Celsius Holdings has not responded to a request for comment via email. Calls to its corporate office in Boca Raton were not answered.

According to the lawsuit, Celsius never notified Dillard when it hit sales benchmarks that triggered stock compensation to the rapper. The benchmarks were purportedly outlined in the rapper's first endorsement contract with the company, which was signed in 2014.

Back then, Celsius was trading at less than $1 per share on the over-the-counter market and had annual sales of roughly $15 million. The company's stock value has since blasted off. At the end of January 2020, the share price stood at $5.40; by the time 2021 arrived, it had reached more than $50.

Dillard claims that ongoing royalties owed to him under the 2014 contract and a second contract signed in 2016 have also not been paid. The onus was on Celsius to "properly calculate and pay royalties" since he did not have full access to the company's financial records, he claims.

The lawsuit says that in addition to promoting the brand as a whole, Dillard helped bring Celsius' powdered beverage line to market. One of the products was initially named "Flo Fusion," the court documents note.

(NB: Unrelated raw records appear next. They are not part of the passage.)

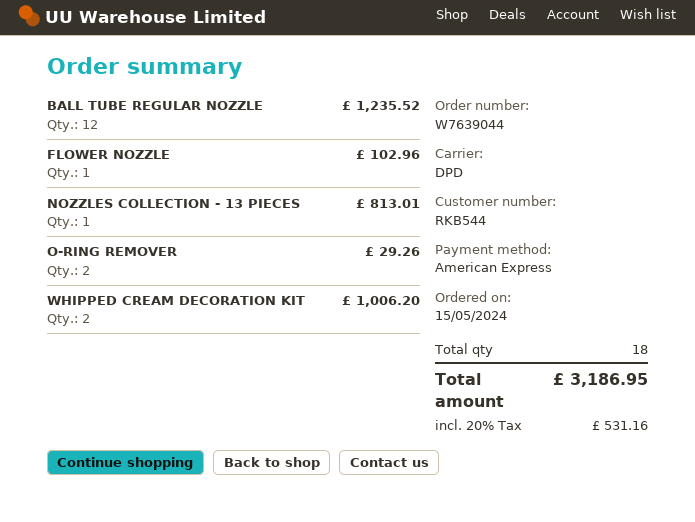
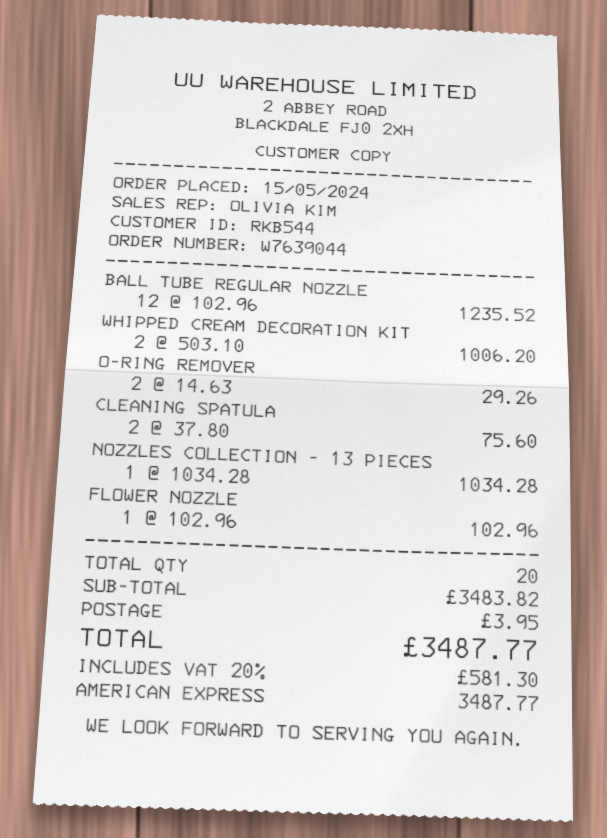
NOZZLES COLLECTION - 13 PIECES: 1 for 813.01 -> 1 for 1034.28
CLEANING SPATULA: none -> 2 for 75.60
total quantity: 18 -> 20
shipping: none -> 3.95
tax: 20% = 531.16 -> 20% = 581.30
total: 3186.95 -> 3487.77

According to a Sun Sentinel profile, the Celsius drink concept was created by executive Steve Haley in 2004. It garnered significant investor interest, eventually catching the eye of Carl DeSantis, a wealthy businessman known for building up the vitamin company Rexall Sundown before it sold for $1.8 billion.

After an initial listing on the NASDAQ, Celsius struggled to expand its revenue and turn a profit. Haley's tenure as CEO ended in late 2011, around the time the company was delisted from the exchange.

Investors continued pouring money into Celsius in the years that followed. Celsius sales steadily grew, and the company was relisted on the NASDAQ exchange in the summer of 2017. It began generating a net profit in 2019.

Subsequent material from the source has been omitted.